The recommendations ask USDOT to petition Congress to designate Metro a “commuter authority,” allowing the Federal Railroad Administration to exercise regulatory oversight of it. Once Congress has changed Metro’s status, NTSB asks that USDOT “direct [the FRA] to develop and implement a plan to transition the oversight of [Metro]” within six months. NTSB is asking USDOT to respond to these two recommendations within 30 days.
“There is now a lack of independent safety oversight of Metrorail,’’ NTSB Chairman Christopher A. Hart said in a prepared statement. “This is an unacceptable gap in system safety.”
Metro’s Interim General Manager and CEO Jack Requa issued his own statement this afternoon:
“While today’s recommendation is not directed to [Metro], we are continuing to work every day to address recommendations we have received previously from the NTSB and other oversight agencies. We welcome the support we have received from all of our oversight agencies and regional partners, as we work on our common goal of improving safety for WMATA’s customers and employees.”
As increased federal oversight for Metro rears its head, regional Congressmen are starting to chime in as well. Virginia Democrat Gerald Connolly, who represents most of Fairfax and part of Prince William counties, recalled the fatal Jan. 12 smoke incident near L’Enfant Plaza as a “tragedy [that] has laid bare the stunning absence of a culture of safety and competence within Metro.”
“The constant barrage and increasing severity of service disruptions are creating a crisis in commuter and stakeholder confidence and underscores the urgency for Metro to hire a new General Manager with operational experience,” Connolly said in a statement today.
It’s worth noting, as Metro watchdog Chris Barnes does, that NTSB has only issued recommendations. “It’s not a mandate, it’s not something that’s going to happen until it does happen,” he says. “I see this as just another of the many possible ways to fix [Metro].”
Big changes may be coming for Metro.
The National Transportation Safety Board is expected to recommend an “urgent” oversight overhaul for the transit system today, NBC Washington reports. Essentially, the NTSB—an independent federal agency—wants the Federal Railroad Administration within the U.S. Department of Transportation to take over for the Tri-State Oversight Committee, which currently monitors Metro. The TOC has six members, drawing from the District’s, Maryland’s, and Virginia’s departments of transportation. Unlike the FRA, though, it cannot impose fines, civil actions, or other penalties based on its findings—those have to come from state legislatures (in the District’s case, that means the D.C. Council and ultimately Congress).
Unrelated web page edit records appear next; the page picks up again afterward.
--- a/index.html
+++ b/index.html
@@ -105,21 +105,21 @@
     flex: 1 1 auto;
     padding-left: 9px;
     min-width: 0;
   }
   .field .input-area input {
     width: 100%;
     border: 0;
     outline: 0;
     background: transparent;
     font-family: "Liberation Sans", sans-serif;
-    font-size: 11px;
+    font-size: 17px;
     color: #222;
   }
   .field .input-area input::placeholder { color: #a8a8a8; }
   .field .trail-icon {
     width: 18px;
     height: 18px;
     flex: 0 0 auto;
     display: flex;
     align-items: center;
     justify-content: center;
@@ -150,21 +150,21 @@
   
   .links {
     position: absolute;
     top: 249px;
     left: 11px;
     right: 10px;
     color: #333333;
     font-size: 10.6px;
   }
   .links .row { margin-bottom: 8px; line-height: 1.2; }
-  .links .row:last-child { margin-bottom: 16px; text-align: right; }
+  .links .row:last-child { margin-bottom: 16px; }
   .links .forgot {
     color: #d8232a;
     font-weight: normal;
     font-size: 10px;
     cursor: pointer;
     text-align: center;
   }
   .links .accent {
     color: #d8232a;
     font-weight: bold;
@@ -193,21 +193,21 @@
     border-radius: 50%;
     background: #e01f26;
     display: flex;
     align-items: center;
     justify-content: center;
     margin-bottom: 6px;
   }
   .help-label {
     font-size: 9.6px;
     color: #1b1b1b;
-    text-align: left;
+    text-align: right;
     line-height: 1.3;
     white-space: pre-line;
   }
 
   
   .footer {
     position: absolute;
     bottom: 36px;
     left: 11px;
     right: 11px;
The TOC also lacks the same engineering resources and expertise the FRA boasts—still, the latter doesn’t oversee many city subway systems.
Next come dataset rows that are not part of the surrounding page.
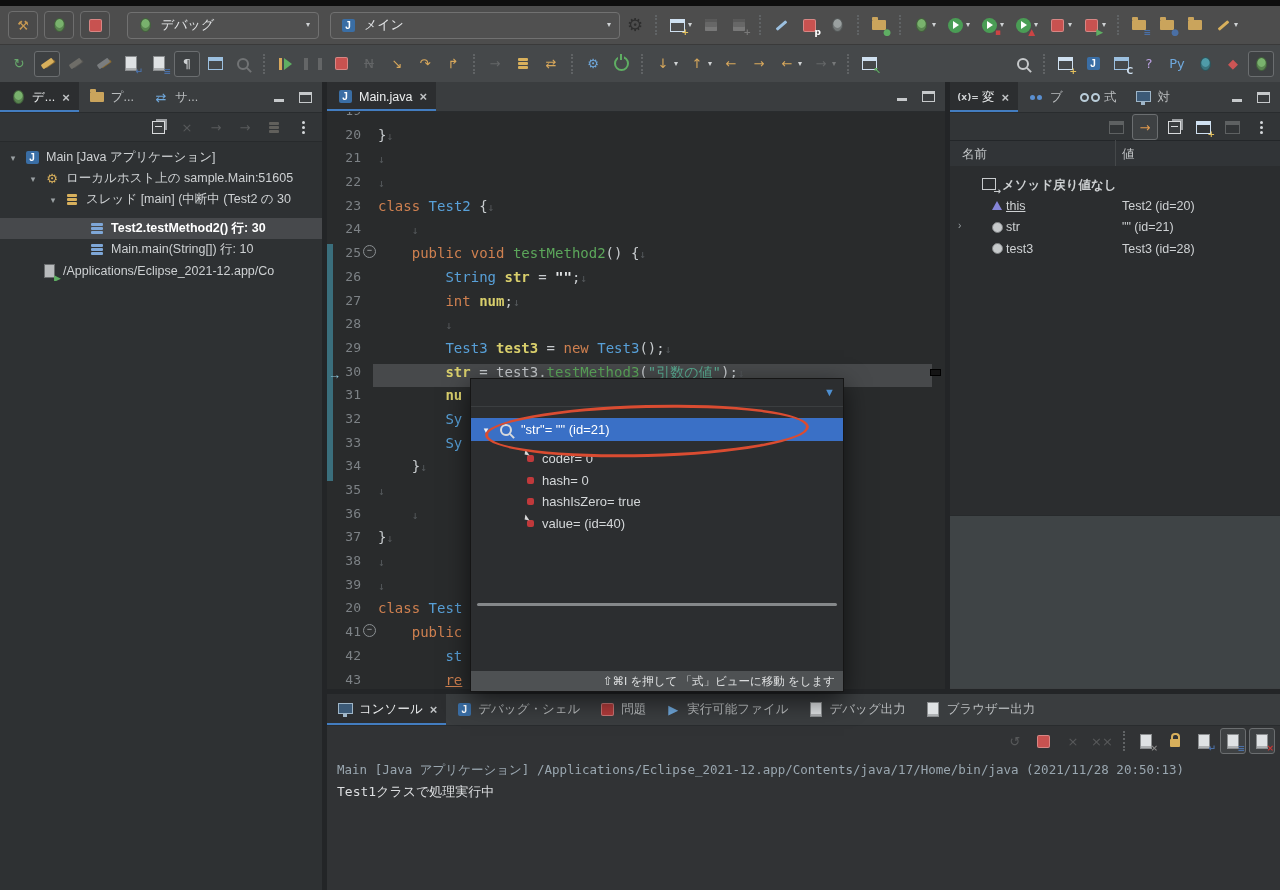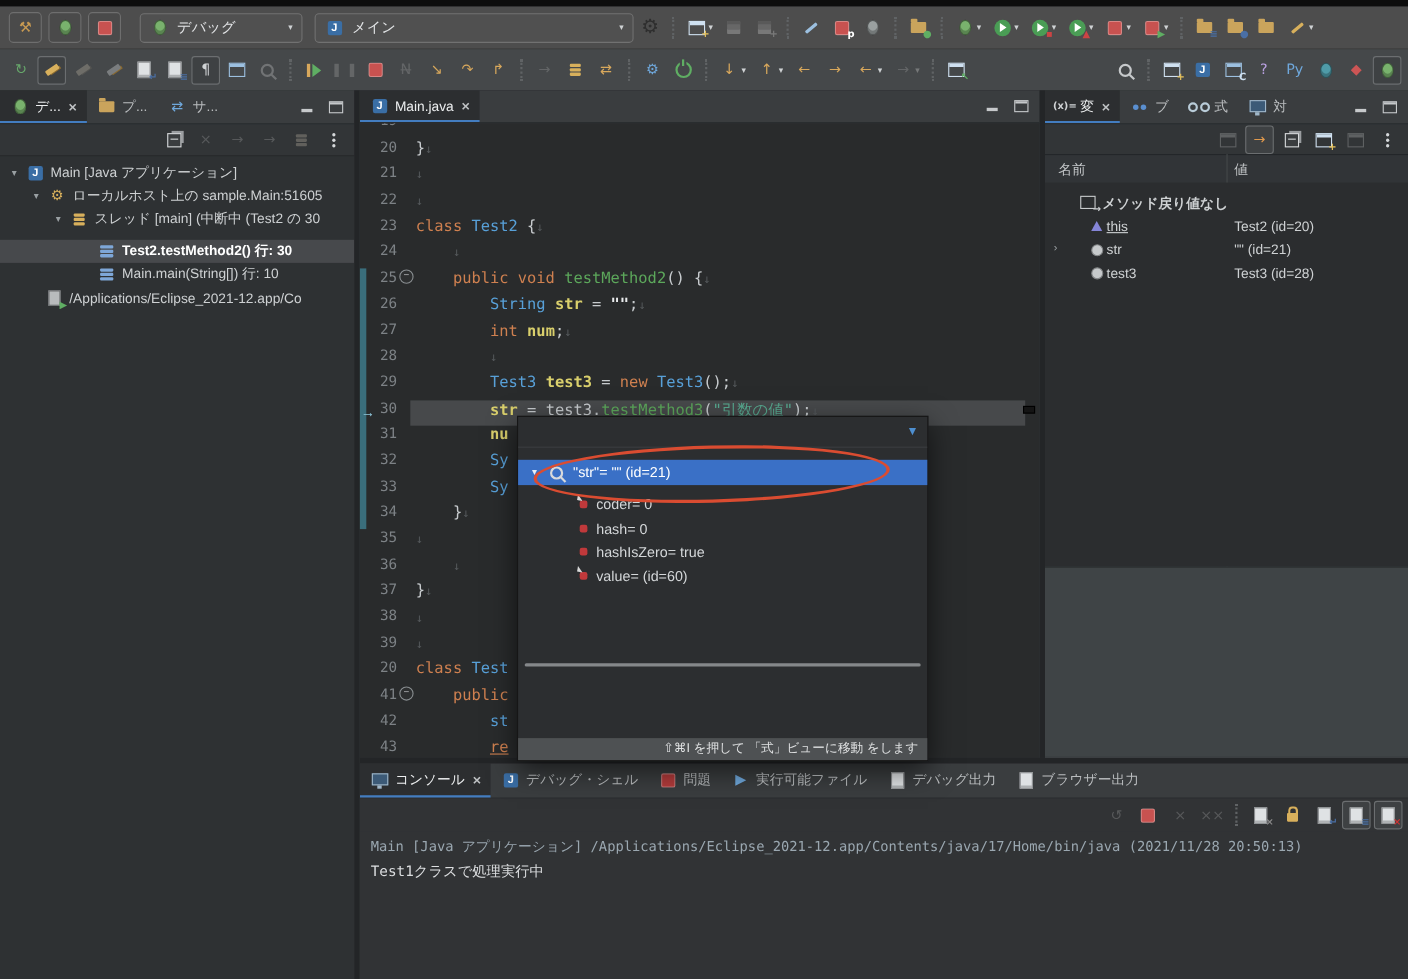--- a/index.html
+++ b/index.html
@@ -198,21 +198,21 @@
         <span class="ic k-bug">
           <i></i>
         </span>
       </button>
       <button class="fbtn">
         <span class="ic k-sq">
           <i></i>
         </span>
       </button>
     </span>
-  <span class="cfgdd" style="width:148px;">
+  <span class="cfgdd" style="width:192px;">
     <span class="ic k-bug">
         <i></i>
       </span>
     <span class="lbl">デバッグ</span>
     <span class="sp"></span>
       <span class="ddc">▾</span>
   </span>
   <span class="cfgdd" style="width:290px;margin-left:8px;">
     <span class="ic k-jbadge">
         <i>J</i>
@@ -1109,19 +1109,19 @@
       <div class="prow" style="top: 90.7px;">
         <span class="fdot"></span>
         <span>hash= 0</span>
       </div>
       <div class="prow" style="top: 112.4px;">
         <span class="fdot"></span>
         <span>hashIsZero= true</span>
       </div>
       <div class="prow" style="top: 134.1px;">
         <span class="fdot fl"></span>
-        <span>value= (id=60)</span>
+        <span>value= (id=40)</span>
       </div>
     </div>
   <div id="popsash"></div>
   <div id="popfoot">⇧⌘I を押して 「式」ビューに移動 をします</div>
   <div id="popellipse"></div>
 </div>
 
 </body></html>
USDOT’s press secretary, Namrata Kolachalam, released the following statement:
“The safety management by [Metro] and safety oversight by the Tri-State Oversight Committee are unacceptable, as we outlined in audits and approved corrective action requirements. The Department of Transportation is exploring all options to improve this record, including a range of approaches that will allow us to directly increase Federal safety oversight of Metro. We will take this NTSB recommendation into consideration during this process.”
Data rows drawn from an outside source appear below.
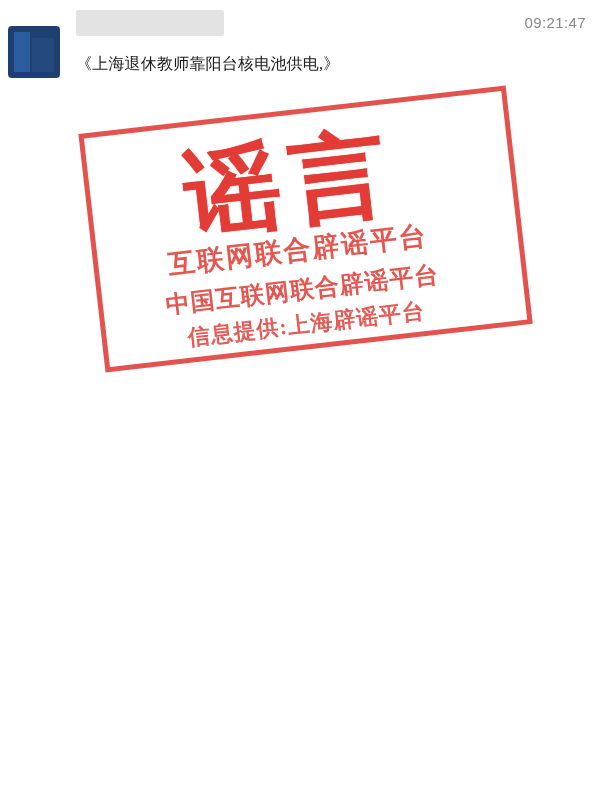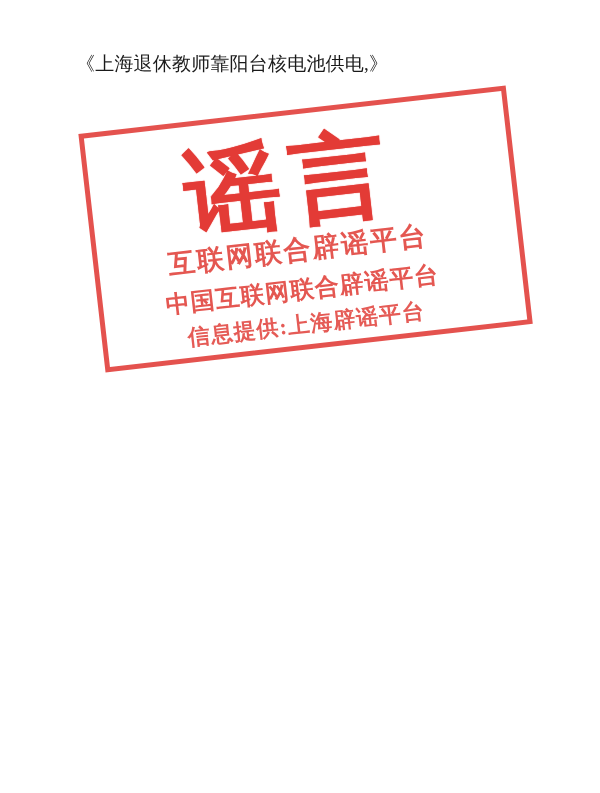--- a/index.html
+++ b/index.html
@@ -71,21 +71,21 @@
     color: #8a8a8a;
     letter-spacing: 0.4px;
   }
 
   
   .article {
     position: absolute;
     left: 76px;
     top: 44px;
     width: 512px;
-    font-size: 19px;
+    font-size: 16px;
     line-height: 40px;
     color: #1a1a1a;
     letter-spacing: 0.2px;
     text-align: justify;
     font-family: "Liberation Serif", "DejaVu Serif", serif;
   }
   .article p {
     margin: 0 0 2px 0;
   }
   .article p.indent {
@@ -166,20 +166,28 @@
     letter-spacing: 1px;
     font-family: "Liberation Serif", "DejaVu Serif", serif;
     opacity: 0.88;
   }
 </style>
 </head>
 <body>
 
 <div id="screen">
 
+  <div class="topbar">
+    <div class="avatar">
+      <div class="blk1"></div>
+      <div class="blk2"></div>
+    </div>
+    <div class="redacted-name"></div>
+    <div class="timestamp">09:21:47</div>
+  </div>
 
   <div class="article">
     <p>《上海退休教师靠阳台核电池供电,》</p>
   </div>
 
   <div class="stamp">
     <div class="frame"></div>
     <div class="big">谣言</div>
     <div class="line2">互联网联合辟谣平台</div>
     <div class="line3">中国互联网联合辟谣平台</div>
Metro most recently got into hot water with riders on Sept. 21, when a transformer near the Stadium–Armory station caught fire, leading to service changes that are still in effect. The following day, riders had to be evacuated from a Green and Yellow line tunnel due to another power outage. No one was injured in these incidents, but back in January, more than 80 passengers became ill and one died because of a smoke incident near the L’Enfant Plaza station. The Federal Transit Administration approved a “correction action plan” for the rail system consisting of about 80 safety fixes last week.
Reached early this afternoon, Metro spokesperson Sherri Ly said the agency did not yet have any comment on the expected NTSB recommendations.
We will update this story as more information becomes available.